To add to Stevens answer and give a basic circuit, here is one using LEDs with a Vf of ~2V, based around an N-channel MOSFET:
This is based on a typical LDR resistance range of 12kΩ (light) to 200kΩ (dark). If your LDR covers a different range you will have to alter the resistance values. You may want to add a cap (e.g. >1uF) between gate and ground to filter any noise present and ensure LEDs don't flicker.
R4 and R5 form a voltage divider to bring the 48V down to a bit less than 9.6V (as R4 is in parallel with R2 + R3) at the top of R2. Most MOSFETs don't like too high a voltage on their gate (MOSFET shown actually has 20V Vgs max), so keeping it under 10V is a good idea. Also make sure the MOSFET you use is rated for above 48V drain to source breakdown voltage (this one is rated at 75V). One more thing, given the highish voltage, you must be careful to ensure none of the components dissipate more power than they should.
Then R2 and the LDR form a divider to control the gate voltage.

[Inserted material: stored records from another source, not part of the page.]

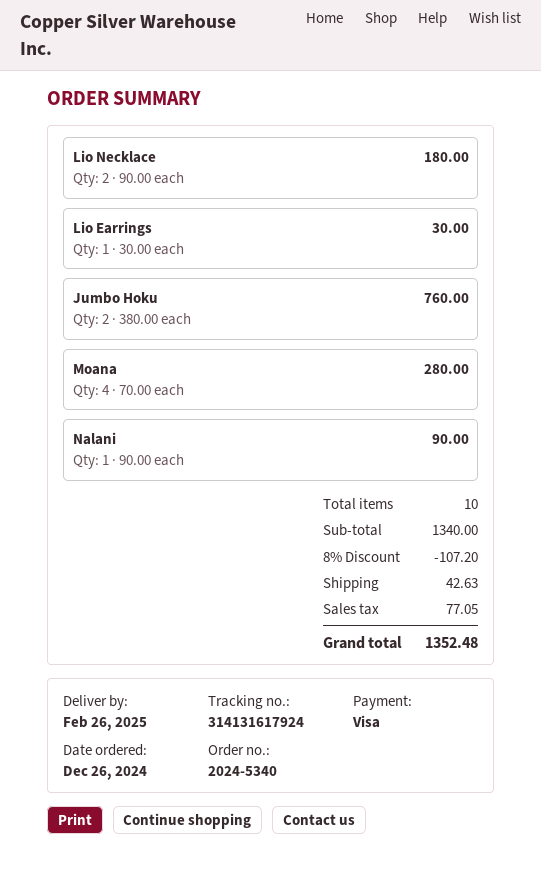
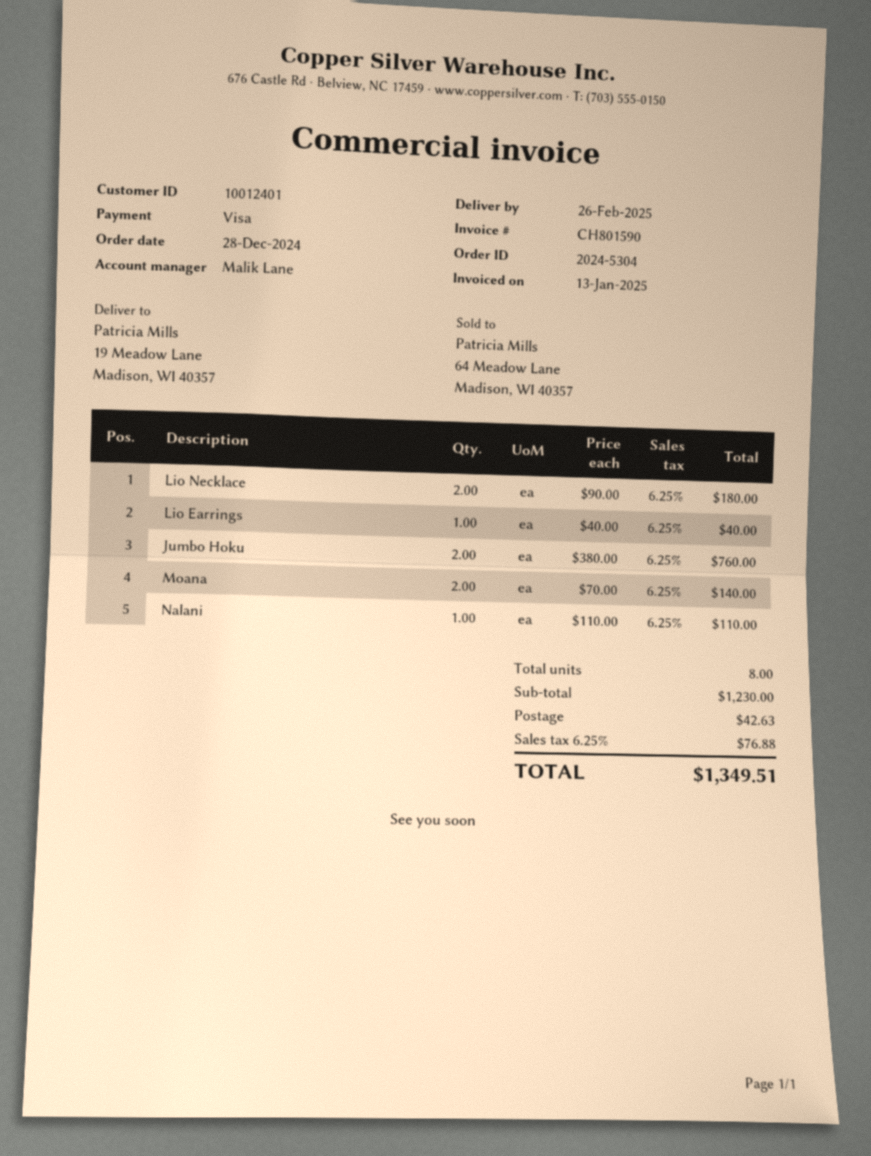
order number: 2024-5340 -> 2024-5304
order date: 2024-12-26 -> 2024-12-28
Lio Earrings: 1 x 30.00 = 30.00 -> 1 x 40.00 = 40.00
Moana: 4 x 70.00 = 280.00 -> 2 x 70.00 = 140.00
Nalani: 1 x 90.00 = 90.00 -> 1 x 110.00 = 110.00
total quantity: 10 -> 8
subtotal: 1340.00 -> 1230.00
discount: 8% = 107.20 -> none
tax: 77.05 -> 76.88
total: 1352.48 -> 1349.51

The gate threshold (turn on) voltage of this the IRFP2907 is between 2V(min) and 4V(max), so we want the gate voltage to pass through 4V about halfway through the LDR range.
So a rough calculation, assuming ~9V at the top of R2, and 100kΩ for LDR halfway:
(100kΩ / (4.5V / 9V)) - 100kΩ = 100kΩ needed for R2
To check -> 9V * (100k / (100k + 100k) = 4.5V
Using these values, here is a simulation of the LED current over the LDR resistance range:
The LEDs switch on when the LDR reaches around 90kΩ, which is close enough. You could use a pot for R2 if you want to have the ability to adjust at what light level the LEDs turn on.